Away from the past, towards 'The Dead'
Joe Dowling’s current project at the Abbey Theatre offers a real sense of homecoming for the theatre director. He was artistic director at the national theatre until he resigned in acrimonious circumstances in 1985. He left Ireland for America soon after and he has been head of the Guthrie Theater in Minneapolis for almost 20 years.
Dowling has worked in Ireland several times since his departure however.
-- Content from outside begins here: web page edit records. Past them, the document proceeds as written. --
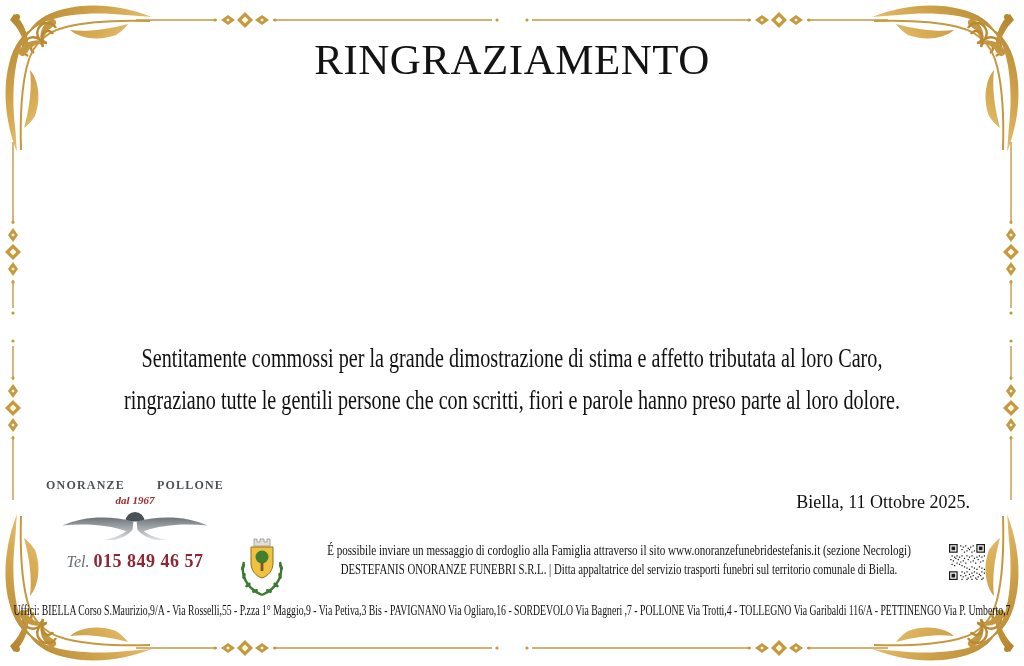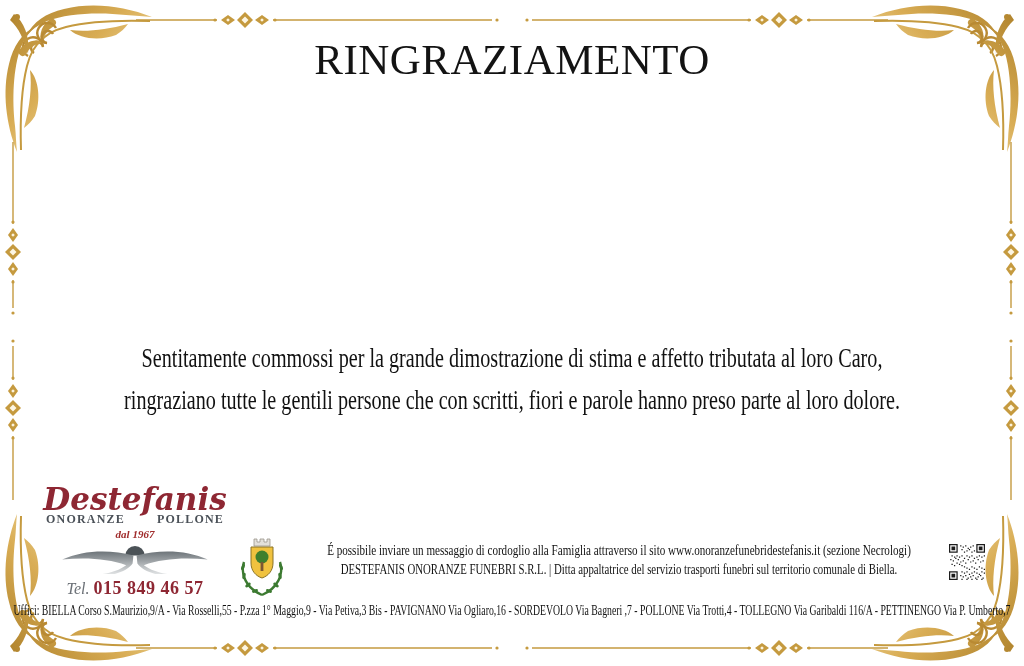"Destefanis" div.logo-script { html: <div>Destefanis</div> -> none }
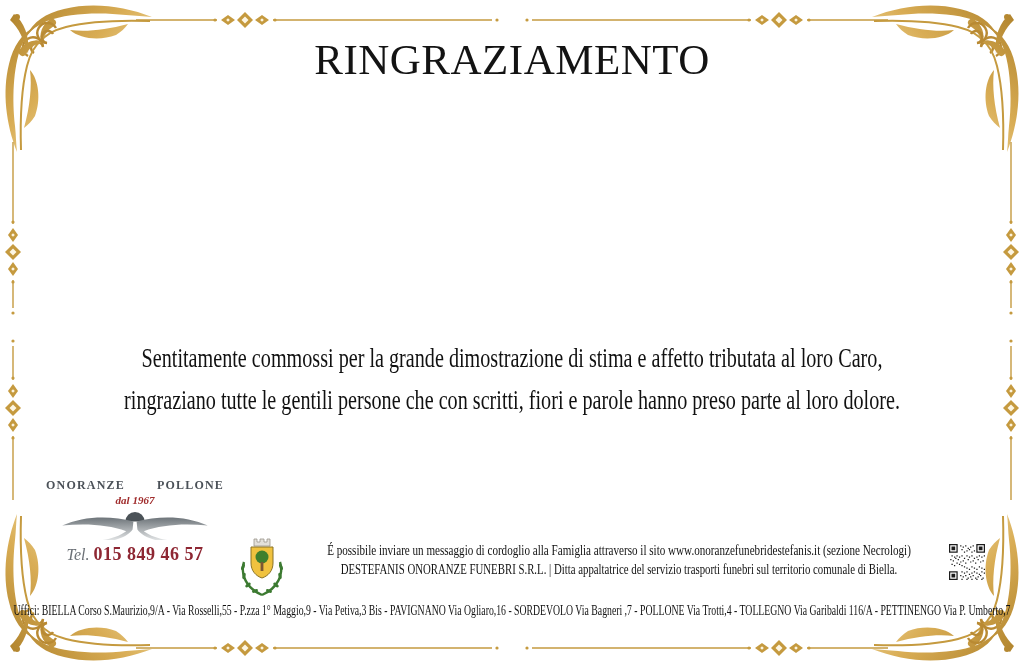"Biella, 11 Ottobre 2025." div.abs { html: none -> <div>Biella, 11 Ottobre 2025.</div> }
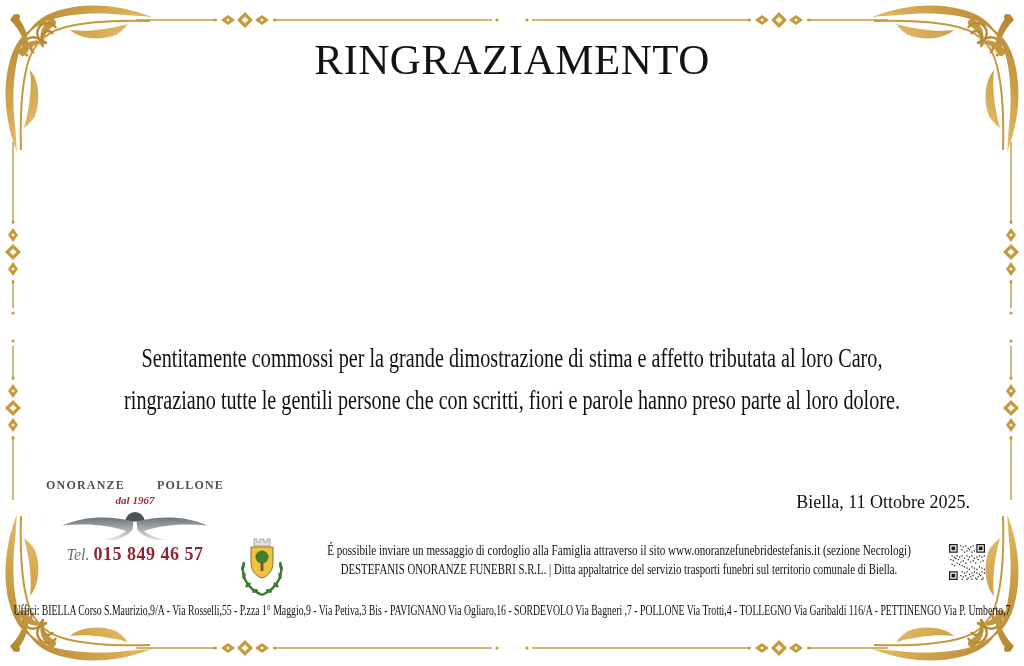"Tel. 015 849 46 57" .logo-tel { margin-top: 0 -> 7px }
Most recently he brought a searing production of The Field starring Brian Dennehy to the Olympia Theatre, and he has also made peace with the Abbey, directing several shows there in the intervening years.
The forthcoming production of James Joyce’s The Dead, in a version by Frank McGuinness, has particular resonance for Dowling. “I am very conscious of the fact that there are more than the ghosts of Michael Furey around,” he says.
“I read Dubliners when I was quite young and, being a Dubliner of a certain generation, there was something in the city when I was growing up that was evocative of that Joycean period.
“Many of the issues in the stories – themes of nationality, religion, identity, class – spoke directly to my personal experience.”
Dowling grew up in Clonskeagh to “solid middle-class Dubliners, civil servants”. He found that “all those things that were in Joyce’s work two generations before had particular resonance with my own history, particularly some of the political stuff. That if you were not a Gaelgeoir, or imbued with the cultural spirit of nationalism, that you were not really Irish but a West-Brit. That was something that was thrown at us a lot.”
Reading the stories again for the production, Dowling was startled by their effect on him. “It was as if the stories had a direct bloodline back to my own life,” he says. “Especially The Dead. My grandmother on my mother’s side was even a music teacher, like the Morkan sisters. I keep saying in rehearsals, ‘Oh this reminds me’.”
Joyce played an important role in Dowling’s early career. One of his first major roles as an actor was that of Leopold Bloom, Joyce’s famous flaneur, in a 1974 production of Ulysses in Nighttown at the Abbey, which he joined as an actor in 1967. The play was also significant for Dowling’s relationship with the writer, “because I had tried and failed to read Ulysses several times. But being Bloom I had to go back to it and try and try again. I had to understand it, and finally I did, and it was mesmeric.”
Over almost two decades as a company member at the Abbey, Dowling slowly became involved in more than acting, encouraging and promoting new work at the experimental downstairs space at the Peacock. By the 1980s Dowling had become the youngest ever artistic director at the Abbey. He made it his business to rejuvenate the theatre, which was slowly being strangled by the weight of its own history.
Any progress he made, however, was short-lived, and after seven years at the helm, Dowling was forced into resigning by the Abbey’s board of directors.
“It astonishes me that almost 30 years later it’s still remembered,” Dowling sighs, “but my animus was towards a particular board of directors, which impacted the work I could do, rather than towards the institution, which I loved and still do. I joined when I was 18. It was where I grew up, and I am proud of what I achieved there.”
Dowling was so bruised by his experiences that even after he had been appointed artistic director of the Guthrie Theater in 1995, he was still defensive. “When I first met the Board at the Guthrie,” he recalls, “I was relating to them on the assumption they would be the same as the board at the Abbey so I had a confrontational attitude. I remember they responded by saying ‘I think you are under the misapprehension that we want to do your job. We don’t. We want you to succeed in your job.’ And that was liberating. The thing is, when you’re a success in America, you’re a success.”